▶ **WORK TO COMPLETE**
Only the text should come through, so restate the listing exactly and drop its images.

─── SUPPLIED RECORDS ───

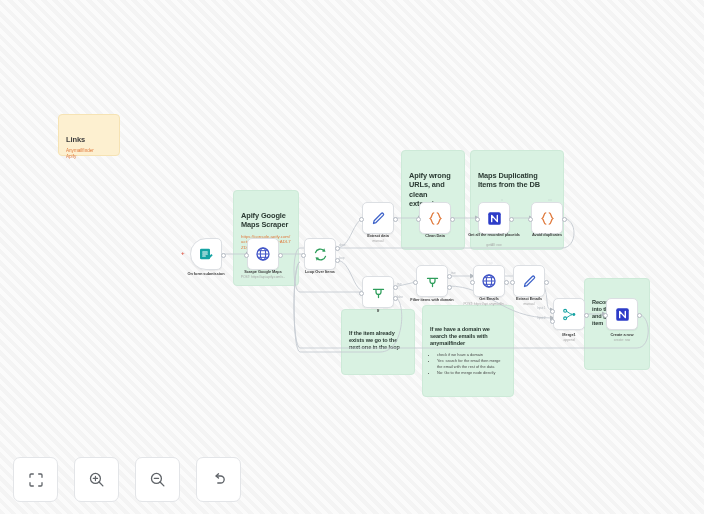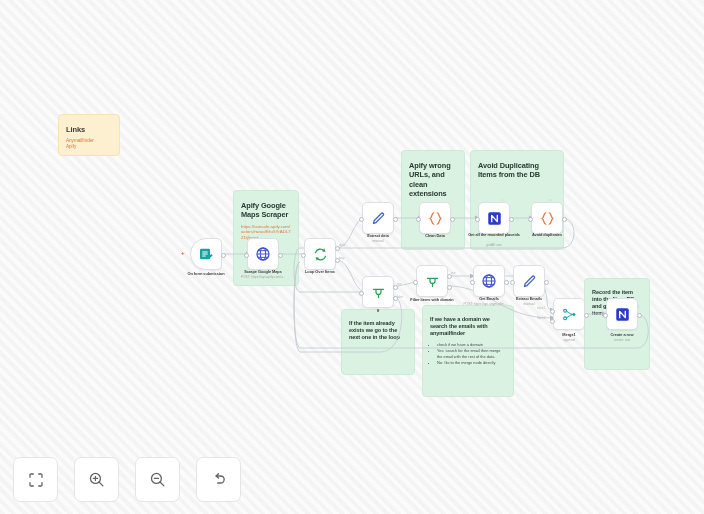--- a/index.html
+++ b/index.html
@@ -13,7 +13,7 @@
   #canvas{position:absolute;inset:0;}
 
   
-  .sticky{position:absolute;border-radius:4px;box-sizing:border-box;padding:10px 7px;}
+  .sticky{position:absolute;border-radius:4px;box-sizing:border-box;padding:20px 7px;}
   .sticky .s-title{font-weight:bold;line-height:1.25;letter-spacing:-.1px;}
   .sticky .s-body{line-height:1.3;}
   .sticky-yellow{background:#fdf0d0;border:1px solid #f6e3b4;}

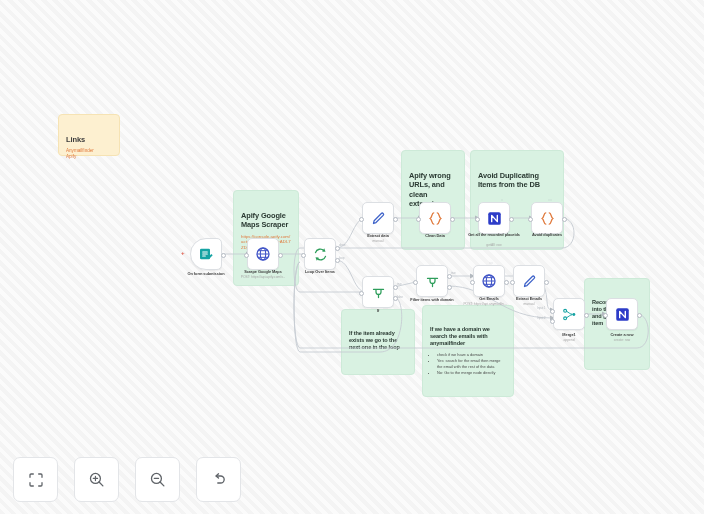--- a/index.html
+++ b/index.html
@@ -71,7 +71,7 @@
   </div>
 
   <div class="sticky sticky-green" style="left:470px;top:150px;width:94px;height:100px;">
-    <div class="s-title">Avoid Duplicating Items from the DB</div>
+    <div class="s-title">Maps Duplicating Items from the DB</div>
   </div>
 
   <div class="sticky sticky-green" style="left:341px;top:309px;width:74px;height:66px;">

───

▶ **EXERCISE OUTPUT**
--- a/index.html
+++ b/index.html
@@ -13,7 +13,7 @@
   #canvas{position:absolute;inset:0;}
 
   
-  .sticky{position:absolute;border-radius:4px;box-sizing:border-box;padding:10px 7px;}
+  .sticky{position:absolute;border-radius:4px;box-sizing:border-box;padding:20px 7px;}
   .sticky .s-title{font-weight:bold;line-height:1.25;letter-spacing:-.1px;}
   .sticky .s-body{line-height:1.3;}
   .sticky-yellow{background:#fdf0d0;border:1px solid #f6e3b4;}

--- a/index.html
+++ b/index.html
@@ -71,7 +71,7 @@
   </div>
 
   <div class="sticky sticky-green" style="left:470px;top:150px;width:94px;height:100px;">
-    <div class="s-title">Avoid Duplicating Items from the DB</div>
+    <div class="s-title">Maps Duplicating Items from the DB</div>
   </div>
 
   <div class="sticky sticky-green" style="left:341px;top:309px;width:74px;height:66px;">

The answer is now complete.